Underneath it all, a data frame is really a list where each component in the list is

of the dame length.

And that means we can do a couple of tricks, like we can

use sapply and lapply on data frames and we apply them to different columns.

So something I use a lot is sapply class over the data frame in

order to figure out what class is each column.

And I get back that sex is a vector and age is a numeric.

The final subject of this assessment is going to be conversion.

We are frequently in the case where we have an object of a specific type and

we want to convert it into another type.

So let's take the data frame here.

Let's say we wanted the matrix out of the data frame.

We can use s.matrix, which casts the data frame as a matrix.

Notice it's a matrix now, but

it's a character matrix, because it cannot convert it into a numeric matrix

without losing the first column, or the first column would be N/A.

In the same way, I could convert the matrix into a list.

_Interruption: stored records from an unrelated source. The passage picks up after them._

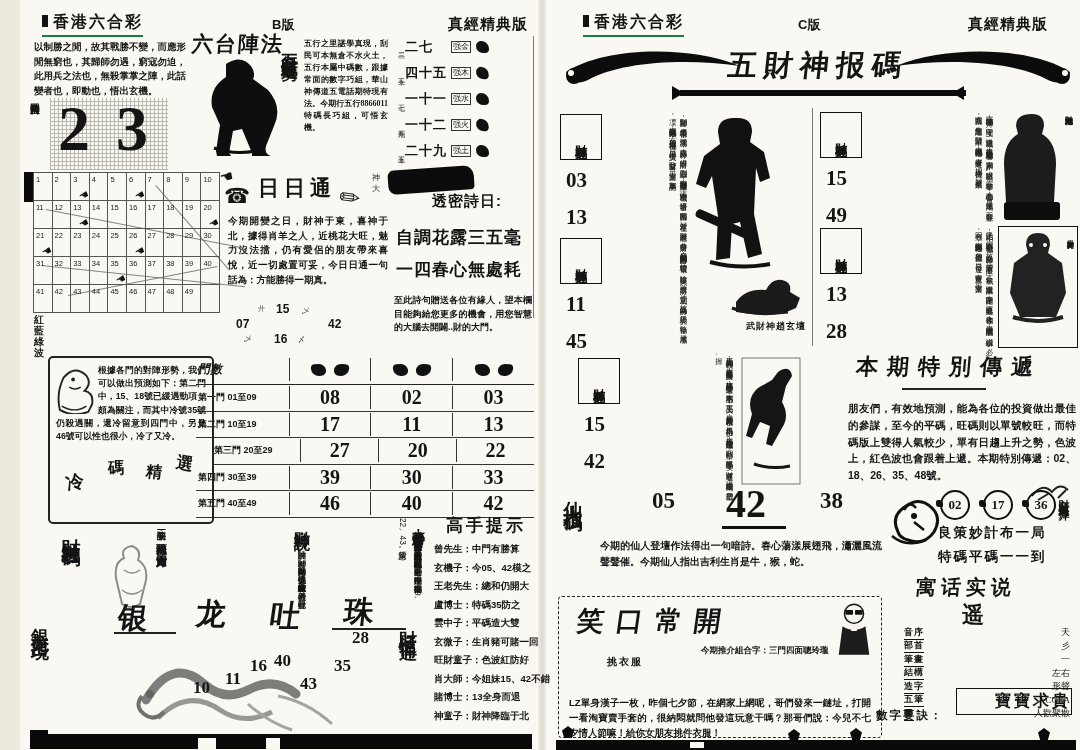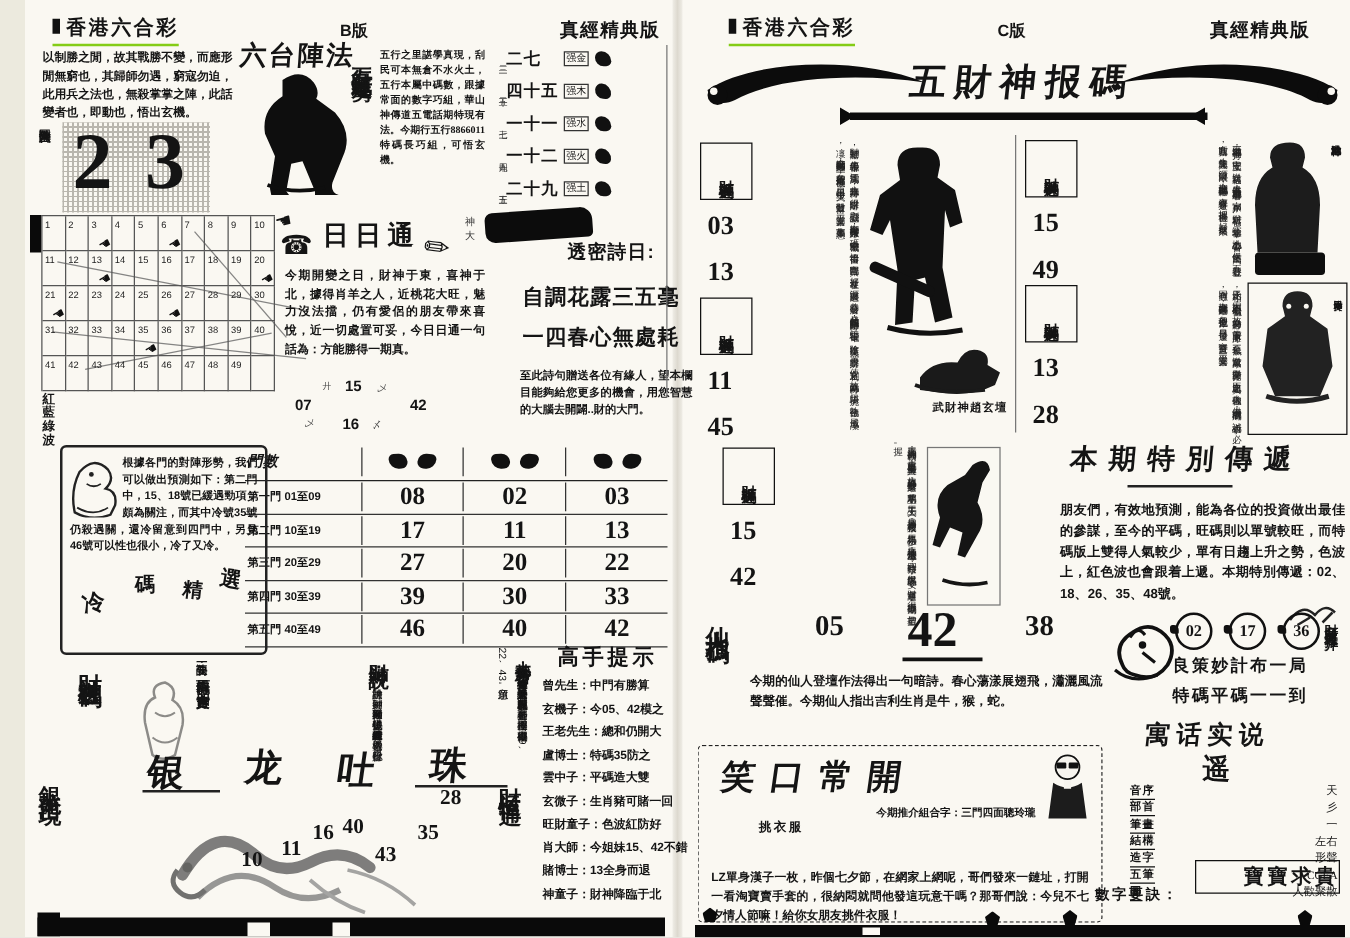--- a/index.html
+++ b/index.html
@@ -13,7 +13,7 @@
   .edge{left:0;top:0;width:20px;height:750px;background:#eceade;}
   .fold{left:538px;top:0;width:8px;height:750px;background:linear-gradient(90deg,#efede6,#ddd9cf,#efede6);}
   .rule{background:#777;}
-  .masthead{font-size:16px;font-weight:900;letter-spacing:2px;border-bottom:2px solid #84cc16;padding-bottom:2px;}
+  .masthead{font-size:16px;font-weight:900;letter-spacing:2px;border-bottom:2px solid #15803d;padding-bottom:2px;}
   .masthead:before{content:"";display:inline-block;width:6px;height:12px;background:#111;margin-right:5px;}
   .edition{font-size:13px;font-weight:900;}
   .version{font-size:15px;font-weight:900;letter-spacing:1px;}

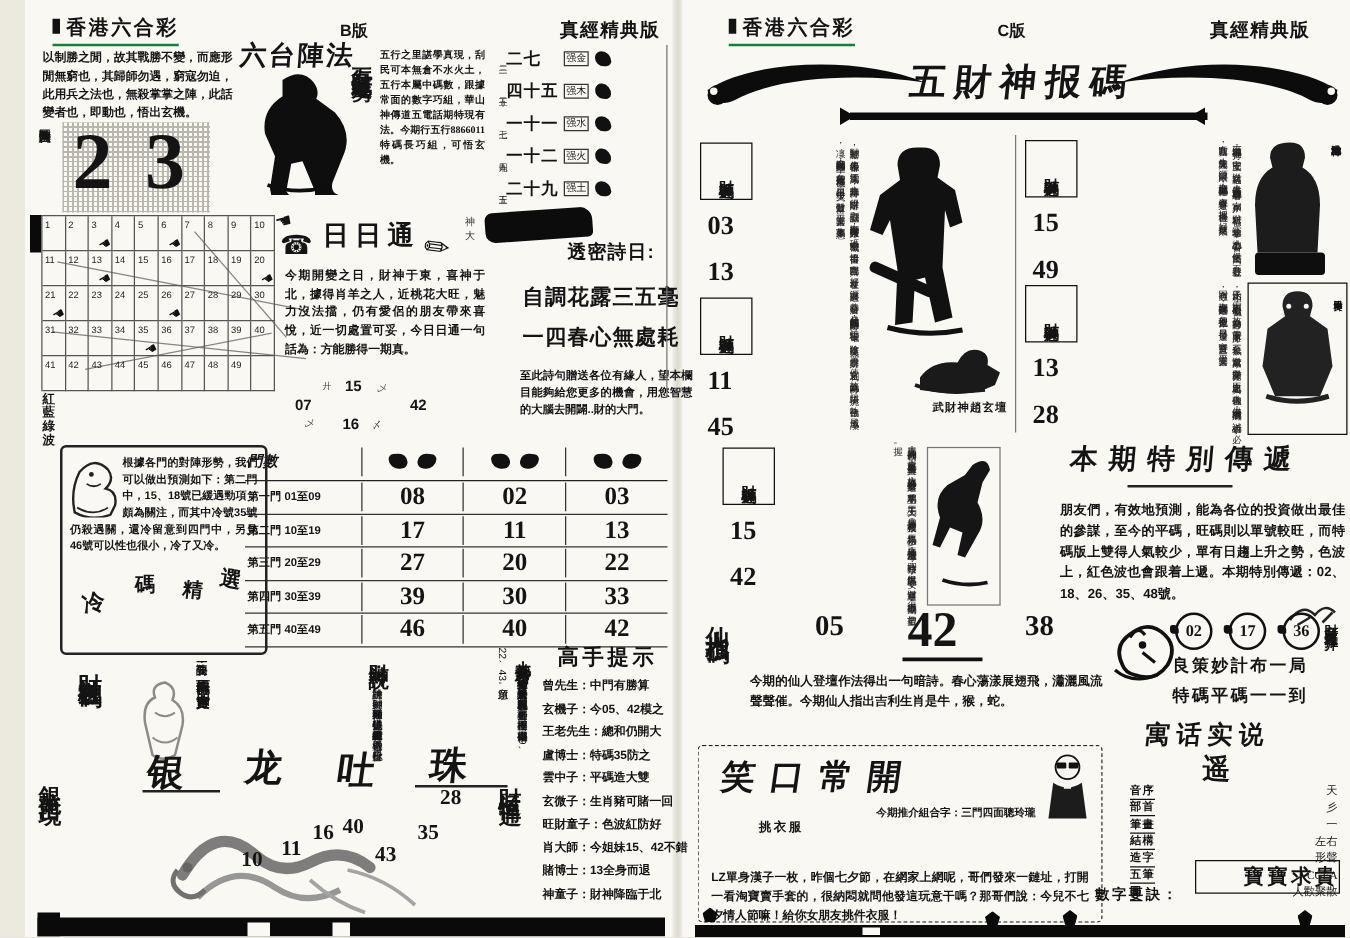--- a/index.html
+++ b/index.html
@@ -311,7 +311,7 @@
 
   <div class="abs" style="left:388px;top:168px;width:86px;height:24px;background:#0c0c0c;border-radius:6px 10px 4px 8px;transform:rotate(-4deg);"></div>
 
-  <div class="abs" style="left:416px;top:184px;width:140px;height:170px;">
+  <div class="abs" style="left:394px;top:184px;width:140px;height:170px;">
     <div class="abs b" style="left:38px;top:8px;font-size:15px;letter-spacing:1px;">透密詩日:</div>
     <div class="abs serif b" style="left:2px;top:42px;font-size:17px;letter-spacing:1px;">自調花露三五毫</div>
     <div class="abs serif b" style="left:2px;top:74px;font-size:17px;letter-spacing:1px;">一四春心無處耗</div>

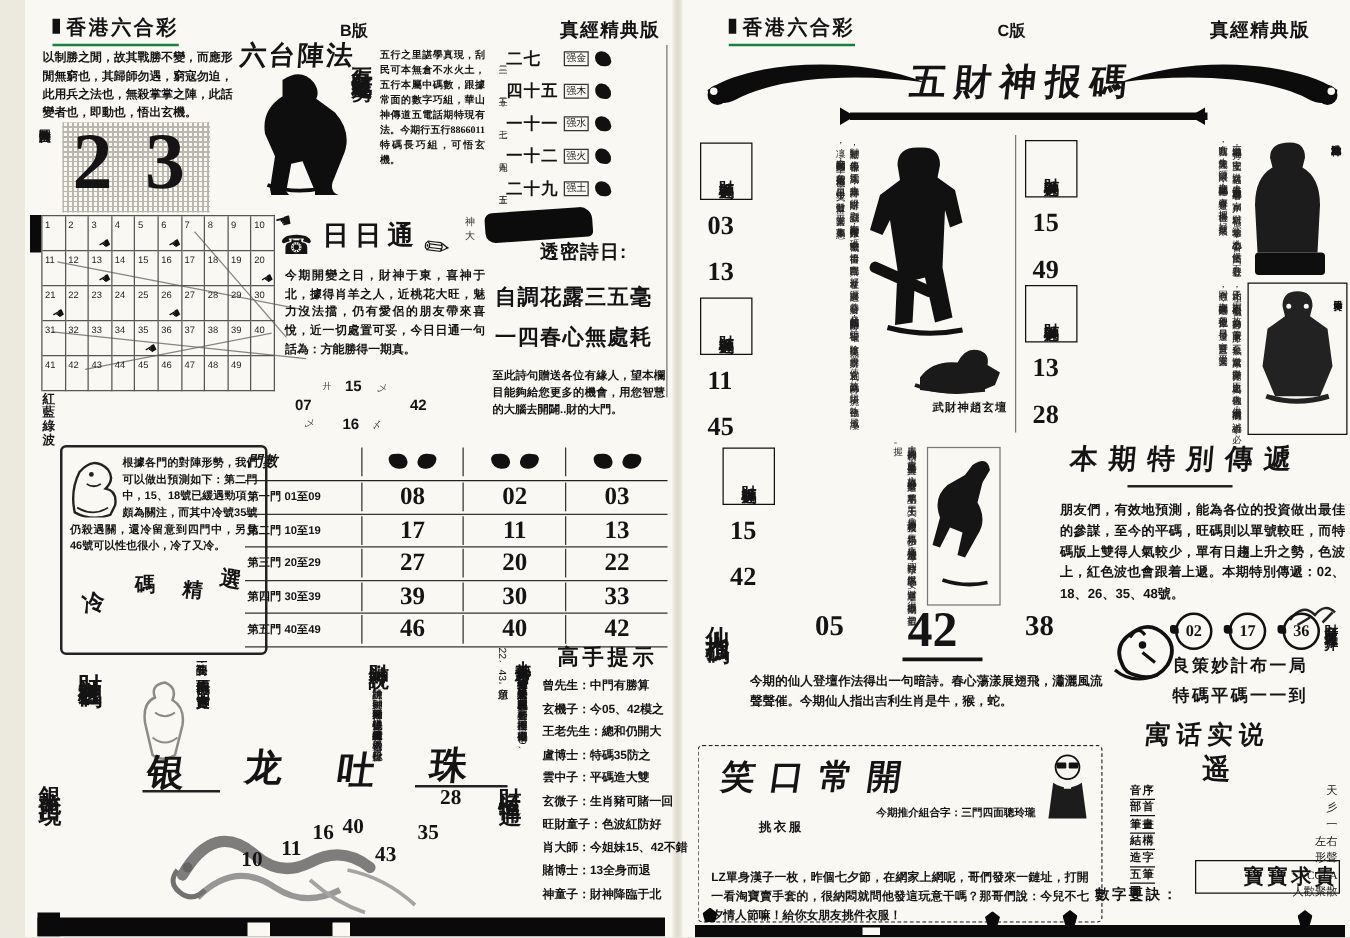--- a/index.html
+++ b/index.html
@@ -337,7 +337,7 @@
         <div class="gt-c">11</div>
         <div class="gt-c">13</div>
       </div>
-      <div class="gt-row" style="height: 25.5px;">
+      <div class="gt-row" style="height: 25.5px; margin-left: 16px;">
         <div class="gt-c0">第三門 20至29</div>
         <div class="gt-c">27</div>
         <div class="gt-c">20</div>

I get a list that looks like this.

And in this way, there's a lot of as.something functions,

which are part of base R.

These are useful and used again and again.

Now, in Bioconductor, we often have very complicated objects and

we kind of want to do the same thing but for very complicated objects.

And for that, we don't have as.something function.

But we have a general function that's inside the methods package.

And the function is just called as.

And the way you use it is as, object and whatever you want to cast it as.

So this here is very similar to the as.matrix, but it works for

very general types of objects.

So matrix could be some of the many different new types of objects we'll

learn about in Bioconductor, and we can cast between them using the as function.